Cancun, Meksika
9 Aralık 2010
Cancun’dan bizim beklentilerimize yaklaşan herhangi bir sonuç çıkmayacak. Bu süreç böyle devam ettiği sürece gelecek sene Durban’dan da çıkması mümkün değil, geçen sene Kopenhag’dan çıkmadığı gibi. Ne bekliyordun ki, diye soranlar olabilir aranızda, ama bu zirveler dizisi biz hoşlansak da hoşlanmasak da dünyanın gelecekte nasıl şekilleneceğini belirleme gücüne sahip. Bu nedenle neler olup bittiğini izlemeye ve anlamaya çalışmak bana hala önemli geliyor.

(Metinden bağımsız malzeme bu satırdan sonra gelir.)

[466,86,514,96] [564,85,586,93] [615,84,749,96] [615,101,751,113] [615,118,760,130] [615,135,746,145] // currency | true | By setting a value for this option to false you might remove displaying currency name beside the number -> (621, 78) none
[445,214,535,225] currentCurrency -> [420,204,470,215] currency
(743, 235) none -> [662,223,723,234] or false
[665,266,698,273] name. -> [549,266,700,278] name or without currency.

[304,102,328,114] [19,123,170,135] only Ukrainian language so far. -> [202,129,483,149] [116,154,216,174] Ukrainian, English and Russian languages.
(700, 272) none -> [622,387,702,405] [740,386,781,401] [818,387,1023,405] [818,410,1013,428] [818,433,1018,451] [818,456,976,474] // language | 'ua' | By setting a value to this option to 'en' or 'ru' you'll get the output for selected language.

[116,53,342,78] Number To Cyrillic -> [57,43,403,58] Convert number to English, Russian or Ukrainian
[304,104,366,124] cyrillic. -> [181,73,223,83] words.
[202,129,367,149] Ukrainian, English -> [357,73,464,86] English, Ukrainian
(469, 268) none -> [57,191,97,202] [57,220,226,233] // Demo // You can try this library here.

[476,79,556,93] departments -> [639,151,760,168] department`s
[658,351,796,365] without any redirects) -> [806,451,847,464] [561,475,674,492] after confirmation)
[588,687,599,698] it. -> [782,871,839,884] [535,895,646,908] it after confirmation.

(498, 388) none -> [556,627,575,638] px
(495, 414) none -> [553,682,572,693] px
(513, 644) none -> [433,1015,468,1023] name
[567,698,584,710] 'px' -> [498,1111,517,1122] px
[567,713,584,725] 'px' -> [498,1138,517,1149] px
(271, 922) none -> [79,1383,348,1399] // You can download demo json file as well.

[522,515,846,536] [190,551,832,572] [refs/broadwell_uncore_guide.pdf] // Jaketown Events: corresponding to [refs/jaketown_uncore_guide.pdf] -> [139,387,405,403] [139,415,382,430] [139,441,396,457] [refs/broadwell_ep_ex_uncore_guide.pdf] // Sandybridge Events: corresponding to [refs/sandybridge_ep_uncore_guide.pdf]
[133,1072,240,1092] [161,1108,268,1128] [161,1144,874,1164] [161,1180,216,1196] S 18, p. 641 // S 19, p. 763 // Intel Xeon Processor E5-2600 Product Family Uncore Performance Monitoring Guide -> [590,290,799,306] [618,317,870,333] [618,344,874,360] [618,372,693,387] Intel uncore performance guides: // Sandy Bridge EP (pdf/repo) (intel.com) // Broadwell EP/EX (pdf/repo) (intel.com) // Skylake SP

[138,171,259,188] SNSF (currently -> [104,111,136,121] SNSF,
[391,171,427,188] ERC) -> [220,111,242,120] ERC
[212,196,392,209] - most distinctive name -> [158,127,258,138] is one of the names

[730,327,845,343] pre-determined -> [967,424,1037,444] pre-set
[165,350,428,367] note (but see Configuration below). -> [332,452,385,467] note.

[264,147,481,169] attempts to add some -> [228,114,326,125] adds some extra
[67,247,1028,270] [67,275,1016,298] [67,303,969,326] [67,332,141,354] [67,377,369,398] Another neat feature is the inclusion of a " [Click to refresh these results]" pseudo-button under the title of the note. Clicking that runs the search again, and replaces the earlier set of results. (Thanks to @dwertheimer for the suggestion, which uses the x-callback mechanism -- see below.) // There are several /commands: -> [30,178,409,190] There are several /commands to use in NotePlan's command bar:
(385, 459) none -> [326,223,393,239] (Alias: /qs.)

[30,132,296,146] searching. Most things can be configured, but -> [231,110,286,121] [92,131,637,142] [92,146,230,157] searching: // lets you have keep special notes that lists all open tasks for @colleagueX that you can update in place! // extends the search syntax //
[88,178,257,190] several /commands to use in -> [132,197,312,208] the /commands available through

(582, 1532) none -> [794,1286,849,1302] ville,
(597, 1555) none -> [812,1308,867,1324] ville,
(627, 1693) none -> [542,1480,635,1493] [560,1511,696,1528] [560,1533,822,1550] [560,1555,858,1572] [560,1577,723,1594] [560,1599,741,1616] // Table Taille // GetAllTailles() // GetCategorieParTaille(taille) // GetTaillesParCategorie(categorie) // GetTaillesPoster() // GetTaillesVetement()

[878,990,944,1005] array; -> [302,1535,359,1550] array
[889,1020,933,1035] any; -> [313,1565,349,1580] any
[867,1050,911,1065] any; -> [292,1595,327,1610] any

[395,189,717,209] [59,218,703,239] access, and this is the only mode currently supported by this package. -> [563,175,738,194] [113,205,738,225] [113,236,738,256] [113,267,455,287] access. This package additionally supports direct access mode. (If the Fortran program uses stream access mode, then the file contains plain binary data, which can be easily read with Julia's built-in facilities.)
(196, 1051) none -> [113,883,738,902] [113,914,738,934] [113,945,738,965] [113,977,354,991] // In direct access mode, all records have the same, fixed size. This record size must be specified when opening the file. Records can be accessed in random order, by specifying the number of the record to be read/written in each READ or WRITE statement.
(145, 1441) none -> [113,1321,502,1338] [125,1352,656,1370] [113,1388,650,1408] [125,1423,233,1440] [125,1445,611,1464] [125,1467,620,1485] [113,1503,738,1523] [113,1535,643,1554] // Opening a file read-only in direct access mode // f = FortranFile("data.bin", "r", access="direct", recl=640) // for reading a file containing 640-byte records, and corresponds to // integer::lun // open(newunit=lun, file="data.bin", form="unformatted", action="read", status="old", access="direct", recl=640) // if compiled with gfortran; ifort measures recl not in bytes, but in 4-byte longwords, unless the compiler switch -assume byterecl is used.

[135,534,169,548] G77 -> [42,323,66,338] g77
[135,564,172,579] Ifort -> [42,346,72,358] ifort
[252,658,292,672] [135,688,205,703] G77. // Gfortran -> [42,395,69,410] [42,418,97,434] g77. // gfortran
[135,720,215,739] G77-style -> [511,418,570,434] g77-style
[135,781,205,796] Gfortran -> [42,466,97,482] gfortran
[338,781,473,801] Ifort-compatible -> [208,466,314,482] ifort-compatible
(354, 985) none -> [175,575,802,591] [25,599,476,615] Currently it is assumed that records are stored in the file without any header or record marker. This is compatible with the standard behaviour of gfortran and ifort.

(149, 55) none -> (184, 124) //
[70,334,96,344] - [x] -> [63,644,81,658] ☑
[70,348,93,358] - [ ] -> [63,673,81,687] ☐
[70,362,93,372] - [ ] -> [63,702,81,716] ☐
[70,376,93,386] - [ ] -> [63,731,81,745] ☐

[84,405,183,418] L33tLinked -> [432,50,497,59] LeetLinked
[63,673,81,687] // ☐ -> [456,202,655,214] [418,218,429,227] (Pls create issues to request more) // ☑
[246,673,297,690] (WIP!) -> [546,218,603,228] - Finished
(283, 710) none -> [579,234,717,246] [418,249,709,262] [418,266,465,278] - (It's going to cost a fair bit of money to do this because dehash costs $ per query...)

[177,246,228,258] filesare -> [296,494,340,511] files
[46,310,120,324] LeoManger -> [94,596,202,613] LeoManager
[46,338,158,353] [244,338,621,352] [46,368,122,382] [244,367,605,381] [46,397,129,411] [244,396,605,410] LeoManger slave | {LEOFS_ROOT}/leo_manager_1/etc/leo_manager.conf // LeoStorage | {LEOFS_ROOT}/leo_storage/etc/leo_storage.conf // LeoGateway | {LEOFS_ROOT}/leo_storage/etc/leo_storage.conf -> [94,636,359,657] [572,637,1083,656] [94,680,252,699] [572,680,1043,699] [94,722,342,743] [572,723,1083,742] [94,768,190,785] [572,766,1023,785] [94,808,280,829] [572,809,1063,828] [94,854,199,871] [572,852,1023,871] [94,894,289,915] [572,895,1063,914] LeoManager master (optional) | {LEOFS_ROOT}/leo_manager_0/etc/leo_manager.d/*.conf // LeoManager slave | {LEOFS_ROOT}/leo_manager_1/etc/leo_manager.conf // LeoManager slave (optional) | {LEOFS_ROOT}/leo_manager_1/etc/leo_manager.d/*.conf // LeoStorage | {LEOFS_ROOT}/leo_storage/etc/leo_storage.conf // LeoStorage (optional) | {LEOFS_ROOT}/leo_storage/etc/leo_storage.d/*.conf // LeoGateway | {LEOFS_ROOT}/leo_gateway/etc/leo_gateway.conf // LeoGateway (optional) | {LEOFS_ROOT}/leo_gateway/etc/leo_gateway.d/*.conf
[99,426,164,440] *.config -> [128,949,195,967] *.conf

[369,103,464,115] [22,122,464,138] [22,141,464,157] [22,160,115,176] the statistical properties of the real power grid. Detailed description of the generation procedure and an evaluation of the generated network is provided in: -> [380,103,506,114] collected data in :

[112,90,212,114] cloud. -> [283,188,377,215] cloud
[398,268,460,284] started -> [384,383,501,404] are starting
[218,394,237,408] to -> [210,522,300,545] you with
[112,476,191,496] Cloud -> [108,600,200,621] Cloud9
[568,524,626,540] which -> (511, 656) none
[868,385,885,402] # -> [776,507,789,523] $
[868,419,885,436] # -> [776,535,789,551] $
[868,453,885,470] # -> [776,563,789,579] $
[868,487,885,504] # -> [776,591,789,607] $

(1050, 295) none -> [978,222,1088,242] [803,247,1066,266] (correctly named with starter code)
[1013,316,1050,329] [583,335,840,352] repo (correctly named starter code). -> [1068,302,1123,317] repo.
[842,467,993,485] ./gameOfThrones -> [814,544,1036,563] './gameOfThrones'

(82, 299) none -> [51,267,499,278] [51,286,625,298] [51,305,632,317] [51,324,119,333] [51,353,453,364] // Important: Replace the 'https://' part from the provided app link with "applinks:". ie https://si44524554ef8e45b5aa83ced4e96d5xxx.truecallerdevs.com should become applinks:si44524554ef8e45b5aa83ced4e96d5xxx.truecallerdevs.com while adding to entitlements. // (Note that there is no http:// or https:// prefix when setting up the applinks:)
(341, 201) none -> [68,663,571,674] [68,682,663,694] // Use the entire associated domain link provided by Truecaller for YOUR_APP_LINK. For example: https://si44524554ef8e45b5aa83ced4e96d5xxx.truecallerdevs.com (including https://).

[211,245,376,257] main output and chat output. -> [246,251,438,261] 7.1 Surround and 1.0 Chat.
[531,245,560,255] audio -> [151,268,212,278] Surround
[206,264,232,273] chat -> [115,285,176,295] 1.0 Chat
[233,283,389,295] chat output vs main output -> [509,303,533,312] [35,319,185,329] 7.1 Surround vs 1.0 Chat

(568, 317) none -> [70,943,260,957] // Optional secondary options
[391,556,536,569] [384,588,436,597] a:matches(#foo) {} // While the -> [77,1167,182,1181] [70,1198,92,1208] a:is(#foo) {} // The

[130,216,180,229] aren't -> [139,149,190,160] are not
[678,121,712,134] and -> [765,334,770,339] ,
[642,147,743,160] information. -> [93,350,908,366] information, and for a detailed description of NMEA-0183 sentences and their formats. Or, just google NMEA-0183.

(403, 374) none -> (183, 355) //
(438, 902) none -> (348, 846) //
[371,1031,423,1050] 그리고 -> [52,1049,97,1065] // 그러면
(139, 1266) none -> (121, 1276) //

Cancun’un Kopenhag’daki hayal kırıklığını derinleştirecek olmasının birkaç temel nedeni var:
ABD’nin iklim değişikliğinin çözümü konusundaki tavrı Obama döneminde eskisinden farklı. Ama bu fark sadece Bush yönetiminin inkarcılığını paylaşmamakla sınırlı görünüyor. ABD Kyoto müzakerelerinden bu yana uluslararası bağlayıcı bir anlaşmayı baltalama ve emisyon indirimini gönüllü ve ulusal nitelikte sınırlama politikasını sürdürüyor. Bunu çeşitli bahanelere sığınarak yapıyorlar. ABD yönetiminin “iyi polisleri” herhangi bir radikal hedefi Kongre’den geçirme şansları olmadığına vurgu yaparak özür diler bir tonda ciddi politikalara yanaşmıyorlar. “Kötü polisler” ise doğrudan rüşvet ve tehdit yoluyla işe yaramaz ve gönüllü (yani uluslararası olsa da bağlayıcı olmayan) bir anlaşmayı dayatıyorlar. (Bir kez daha teşekkürler Wikileaks!) Tabii Çin silahını da sürekli kullanıyorlar. ABD’nin bu tavrı değişmediği sürece iklim zirvelerinden bizim istediğimiz gibi bir şey çıksa da ancak “lâf” kabilinden çıkar. Örneğin bazı metinlerde 350 geçer (şu anda bazı taslaklarda olduğu gibi), ama bu hedefe varmak için gereken hiçbir şeyin esamesi okunmaz.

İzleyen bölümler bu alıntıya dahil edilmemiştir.